ACTION ITEM: Please copy every record below exactly, but leave the pictures out.
..........
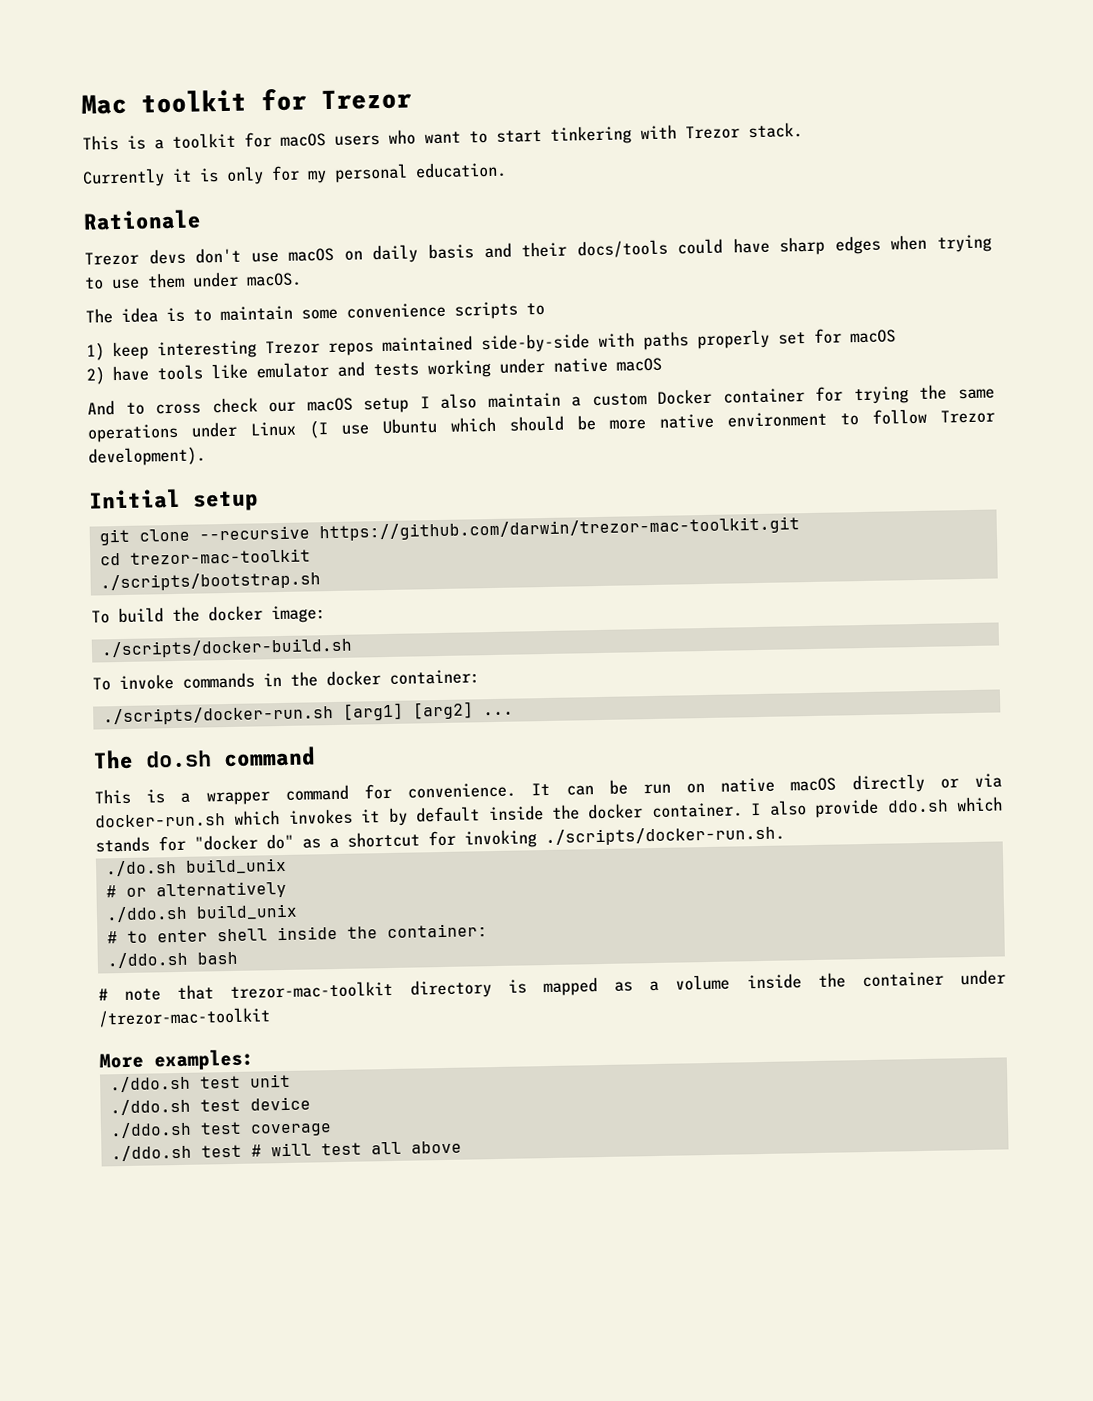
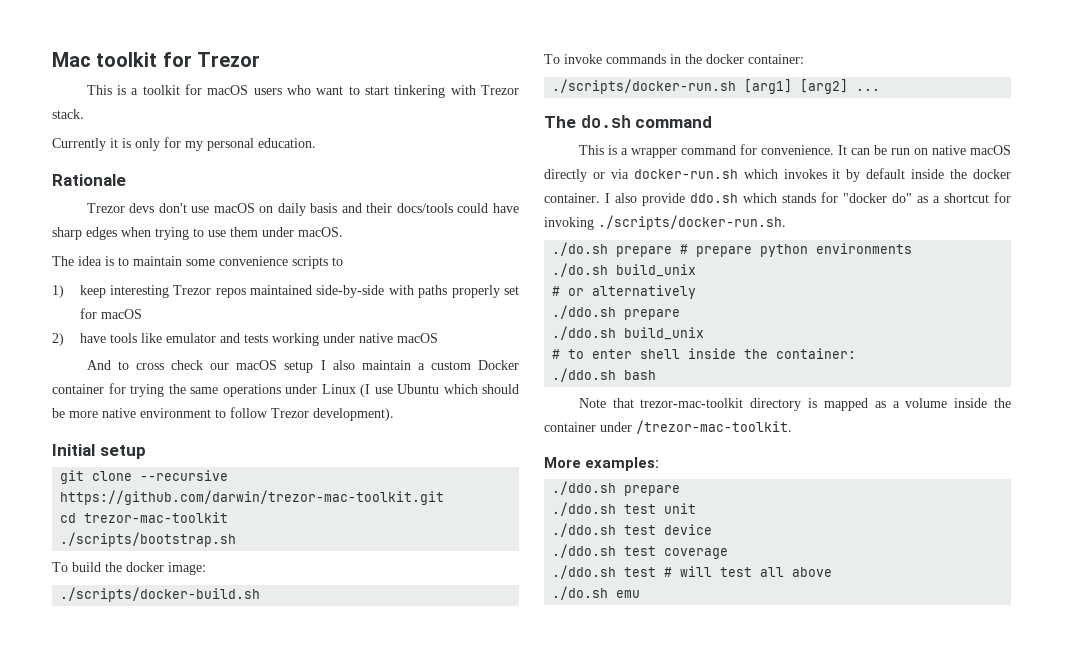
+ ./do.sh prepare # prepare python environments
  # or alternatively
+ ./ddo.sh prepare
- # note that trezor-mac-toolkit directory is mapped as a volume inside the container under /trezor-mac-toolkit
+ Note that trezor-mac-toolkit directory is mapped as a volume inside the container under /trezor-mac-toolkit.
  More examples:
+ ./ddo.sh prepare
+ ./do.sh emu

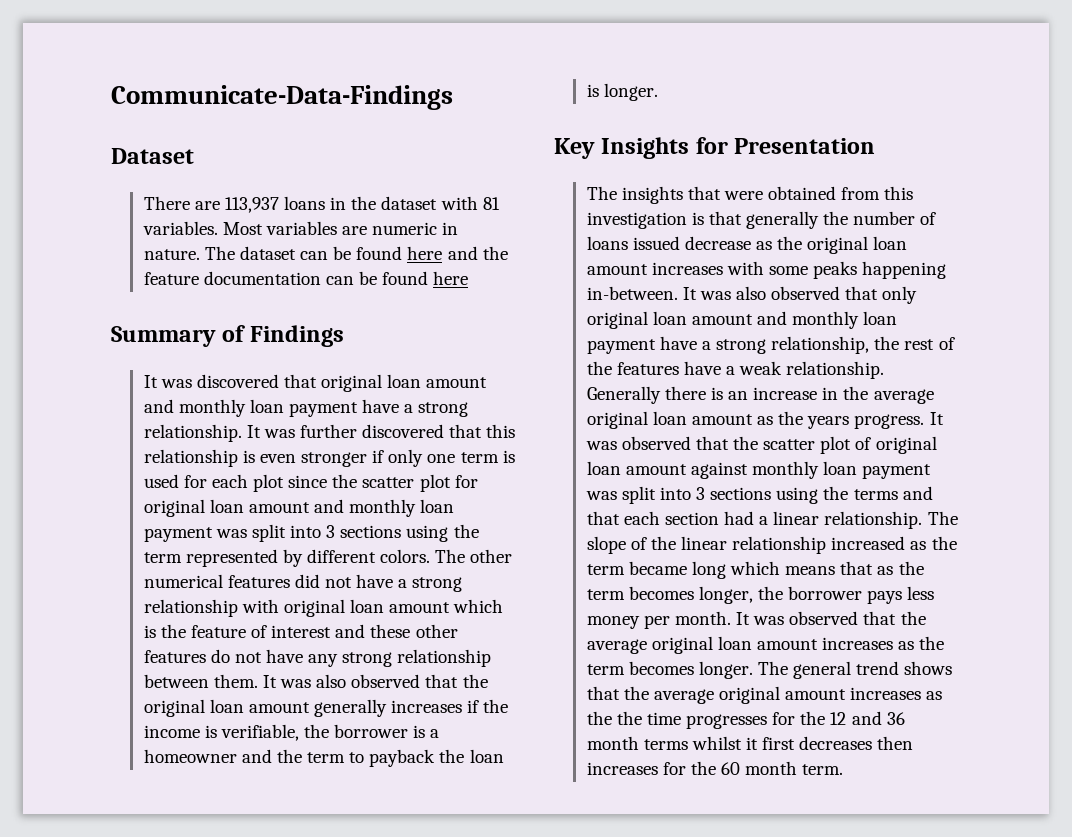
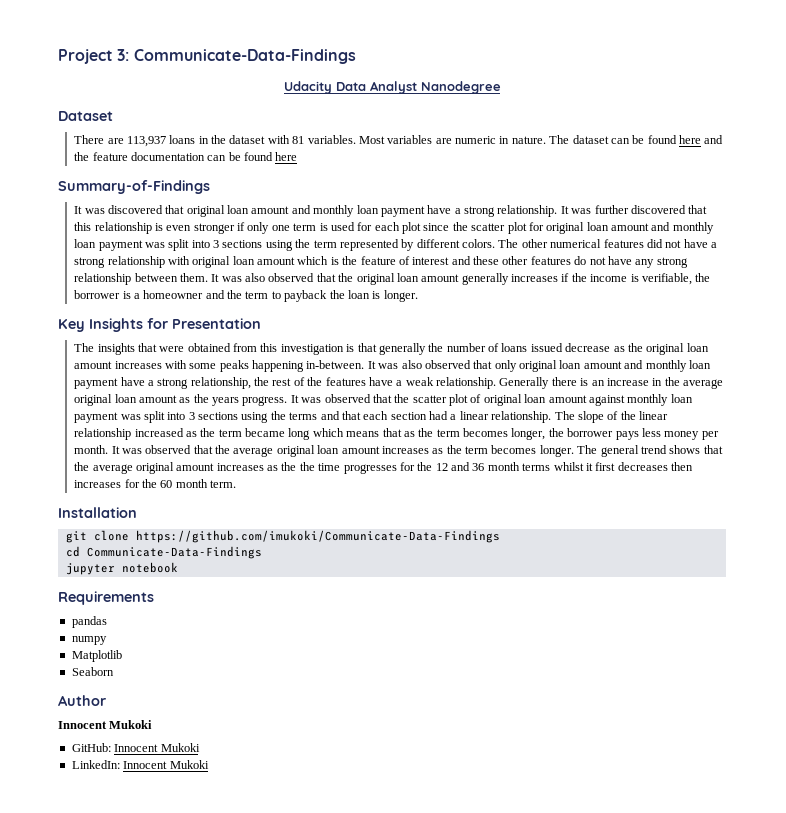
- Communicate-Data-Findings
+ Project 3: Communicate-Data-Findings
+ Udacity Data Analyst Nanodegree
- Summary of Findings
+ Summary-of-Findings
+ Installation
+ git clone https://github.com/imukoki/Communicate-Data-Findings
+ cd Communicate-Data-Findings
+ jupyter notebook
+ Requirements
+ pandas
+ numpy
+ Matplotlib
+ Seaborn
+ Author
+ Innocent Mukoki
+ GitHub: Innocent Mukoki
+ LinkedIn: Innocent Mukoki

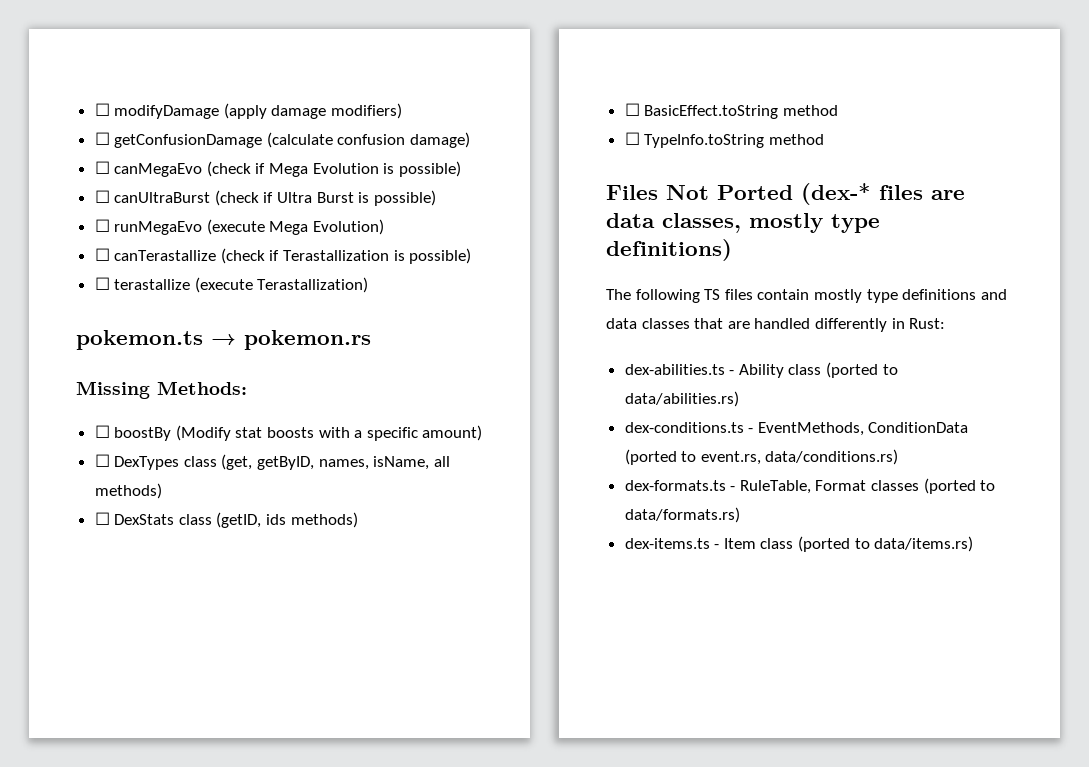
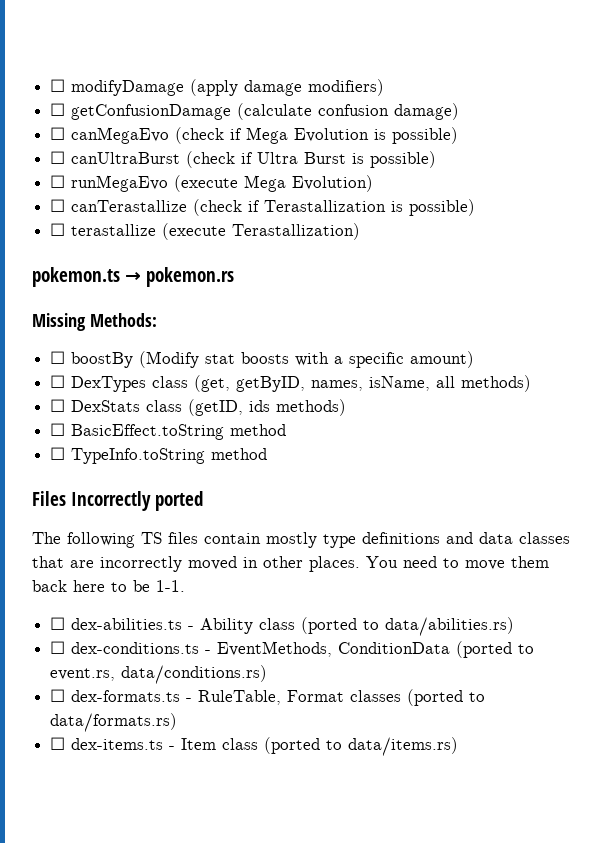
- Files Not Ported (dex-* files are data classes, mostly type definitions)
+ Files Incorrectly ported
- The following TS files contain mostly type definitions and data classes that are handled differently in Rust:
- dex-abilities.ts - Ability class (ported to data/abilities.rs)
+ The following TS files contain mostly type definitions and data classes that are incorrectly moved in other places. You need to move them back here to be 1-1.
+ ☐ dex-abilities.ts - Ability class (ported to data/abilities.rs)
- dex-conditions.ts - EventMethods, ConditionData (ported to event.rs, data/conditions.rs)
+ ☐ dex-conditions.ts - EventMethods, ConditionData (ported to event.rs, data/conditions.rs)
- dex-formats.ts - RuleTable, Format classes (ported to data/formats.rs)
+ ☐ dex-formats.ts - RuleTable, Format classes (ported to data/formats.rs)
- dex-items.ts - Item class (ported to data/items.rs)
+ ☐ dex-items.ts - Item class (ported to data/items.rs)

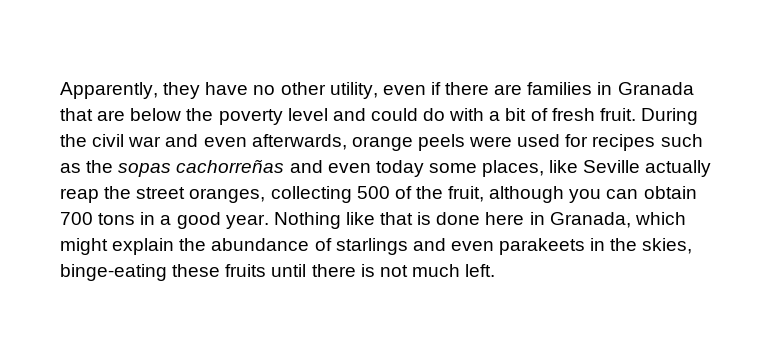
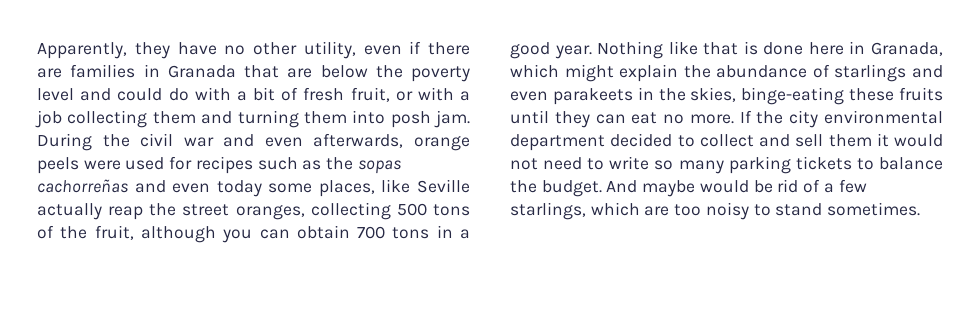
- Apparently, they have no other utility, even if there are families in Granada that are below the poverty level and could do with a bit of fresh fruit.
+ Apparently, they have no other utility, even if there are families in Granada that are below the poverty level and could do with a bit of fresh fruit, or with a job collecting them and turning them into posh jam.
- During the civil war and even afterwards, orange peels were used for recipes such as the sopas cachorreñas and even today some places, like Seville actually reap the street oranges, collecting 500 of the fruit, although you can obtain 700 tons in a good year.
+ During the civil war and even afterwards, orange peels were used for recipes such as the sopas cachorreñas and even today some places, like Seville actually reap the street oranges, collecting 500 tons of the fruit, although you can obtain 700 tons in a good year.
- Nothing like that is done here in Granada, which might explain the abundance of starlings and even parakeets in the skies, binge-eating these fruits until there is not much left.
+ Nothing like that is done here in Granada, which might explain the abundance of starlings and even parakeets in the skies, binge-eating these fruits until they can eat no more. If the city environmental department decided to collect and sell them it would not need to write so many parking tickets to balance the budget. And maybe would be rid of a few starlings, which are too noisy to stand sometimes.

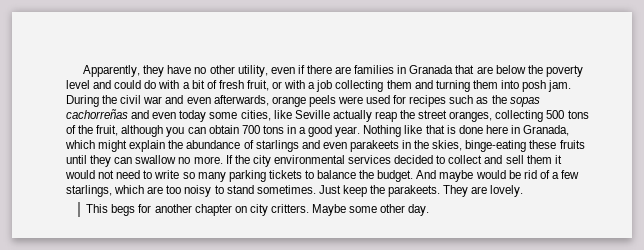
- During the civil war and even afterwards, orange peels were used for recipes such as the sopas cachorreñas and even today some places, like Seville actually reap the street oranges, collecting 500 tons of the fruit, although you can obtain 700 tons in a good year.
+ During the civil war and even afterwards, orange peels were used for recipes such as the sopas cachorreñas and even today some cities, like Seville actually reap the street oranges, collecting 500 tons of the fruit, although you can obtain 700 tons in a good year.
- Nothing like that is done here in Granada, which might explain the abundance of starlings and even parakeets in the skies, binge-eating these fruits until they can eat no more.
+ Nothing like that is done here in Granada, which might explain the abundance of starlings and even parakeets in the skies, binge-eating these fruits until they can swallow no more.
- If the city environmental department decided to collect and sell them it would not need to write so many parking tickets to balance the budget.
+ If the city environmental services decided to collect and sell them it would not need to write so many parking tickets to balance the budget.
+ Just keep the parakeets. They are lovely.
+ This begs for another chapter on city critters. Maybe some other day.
..........
TASK ANSWER:
+ ./do.sh prepare # prepare python environments
  # or alternatively
+ ./ddo.sh prepare
- # note that trezor-mac-toolkit directory is mapped as a volume inside the container under /trezor-mac-toolkit
+ Note that trezor-mac-toolkit directory is mapped as a volume inside the container under /trezor-mac-toolkit.
  More examples:
+ ./ddo.sh prepare
+ ./do.sh emu

- Communicate-Data-Findings
+ Project 3: Communicate-Data-Findings
+ Udacity Data Analyst Nanodegree
- Summary of Findings
+ Summary-of-Findings
+ Installation
+ git clone https://github.com/imukoki/Communicate-Data-Findings
+ cd Communicate-Data-Findings
+ jupyter notebook
+ Requirements
+ pandas
+ numpy
+ Matplotlib
+ Seaborn
+ Author
+ Innocent Mukoki
+ GitHub: Innocent Mukoki
+ LinkedIn: Innocent Mukoki

- Files Not Ported (dex-* files are data classes, mostly type definitions)
+ Files Incorrectly ported
- The following TS files contain mostly type definitions and data classes that are handled differently in Rust:
- dex-abilities.ts - Ability class (ported to data/abilities.rs)
+ The following TS files contain mostly type definitions and data classes that are incorrectly moved in other places. You need to move them back here to be 1-1.
+ ☐ dex-abilities.ts - Ability class (ported to data/abilities.rs)
- dex-conditions.ts - EventMethods, ConditionData (ported to event.rs, data/conditions.rs)
+ ☐ dex-conditions.ts - EventMethods, ConditionData (ported to event.rs, data/conditions.rs)
- dex-formats.ts - RuleTable, Format classes (ported to data/formats.rs)
+ ☐ dex-formats.ts - RuleTable, Format classes (ported to data/formats.rs)
- dex-items.ts - Item class (ported to data/items.rs)
+ ☐ dex-items.ts - Item class (ported to data/items.rs)

- Apparently, they have no other utility, even if there are families in Granada that are below the poverty level and could do with a bit of fresh fruit.
+ Apparently, they have no other utility, even if there are families in Granada that are below the poverty level and could do with a bit of fresh fruit, or with a job collecting them and turning them into posh jam.
- During the civil war and even afterwards, orange peels were used for recipes such as the sopas cachorreñas and even today some places, like Seville actually reap the street oranges, collecting 500 of the fruit, although you can obtain 700 tons in a good year.
+ During the civil war and even afterwards, orange peels were used for recipes such as the sopas cachorreñas and even today some places, like Seville actually reap the street oranges, collecting 500 tons of the fruit, although you can obtain 700 tons in a good year.
- Nothing like that is done here in Granada, which might explain the abundance of starlings and even parakeets in the skies, binge-eating these fruits until there is not much left.
+ Nothing like that is done here in Granada, which might explain the abundance of starlings and even parakeets in the skies, binge-eating these fruits until they can eat no more. If the city environmental department decided to collect and sell them it would not need to write so many parking tickets to balance the budget. And maybe would be rid of a few starlings, which are too noisy to stand sometimes.

- During the civil war and even afterwards, orange peels were used for recipes such as the sopas cachorreñas and even today some places, like Seville actually reap the street oranges, collecting 500 tons of the fruit, although you can obtain 700 tons in a good year.
+ During the civil war and even afterwards, orange peels were used for recipes such as the sopas cachorreñas and even today some cities, like Seville actually reap the street oranges, collecting 500 tons of the fruit, although you can obtain 700 tons in a good year.
- Nothing like that is done here in Granada, which might explain the abundance of starlings and even parakeets in the skies, binge-eating these fruits until they can eat no more.
+ Nothing like that is done here in Granada, which might explain the abundance of starlings and even parakeets in the skies, binge-eating these fruits until they can swallow no more.
- If the city environmental department decided to collect and sell them it would not need to write so many parking tickets to balance the budget.
+ If the city environmental services decided to collect and sell them it would not need to write so many parking tickets to balance the budget.
+ Just keep the parakeets. They are lovely.
+ This begs for another chapter on city critters. Maybe some other day.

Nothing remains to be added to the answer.